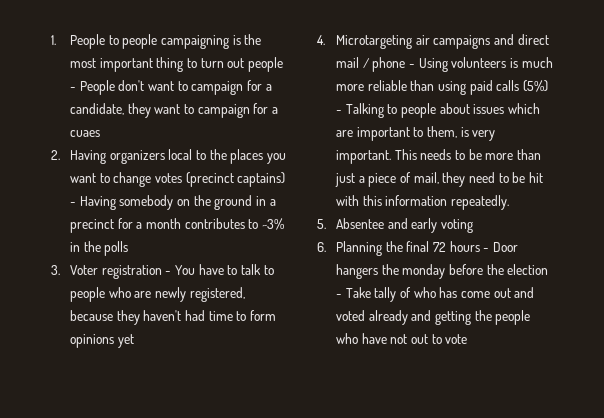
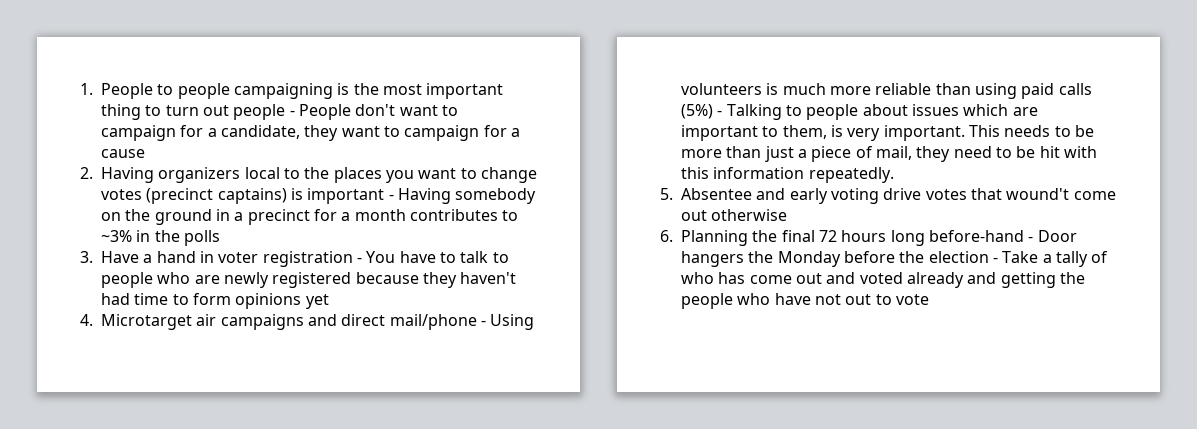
[70,130,101,137] cuaes -> [101,149,145,158] cause
(286, 179) none -> [290,188,385,204] is important
[70,265,99,275] Voter -> [101,251,259,263] Have a hand in voter
[189,287,245,302] registered, -> [272,272,352,288] registered
[336,35,413,49] Microtargeting -> [101,314,192,330] Microtarget
[336,57,406,72] mail / phone -> [389,314,477,330] mail/phone
(473, 226) none -> [883,188,1116,200] [681,209,788,221] drive votes that wound't come out otherwise
(480, 246) none -> [890,230,1024,246] long before-hand
[402,264,446,279] monday -> [777,251,841,267] Monday
(371, 292) none -> [1042,254,1052,263] a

________

◆ To do: Word for word, restate the material above; do not carry over the pictures.

◆ Solution:
[70,130,101,137] cuaes -> [101,149,145,158] cause
(286, 179) none -> [290,188,385,204] is important
[70,265,99,275] Voter -> [101,251,259,263] Have a hand in voter
[189,287,245,302] registered, -> [272,272,352,288] registered
[336,35,413,49] Microtargeting -> [101,314,192,330] Microtarget
[336,57,406,72] mail / phone -> [389,314,477,330] mail/phone
(473, 226) none -> [883,188,1116,200] [681,209,788,221] drive votes that wound't come out otherwise
(480, 246) none -> [890,230,1024,246] long before-hand
[402,264,446,279] monday -> [777,251,841,267] Monday
(371, 292) none -> [1042,254,1052,263] a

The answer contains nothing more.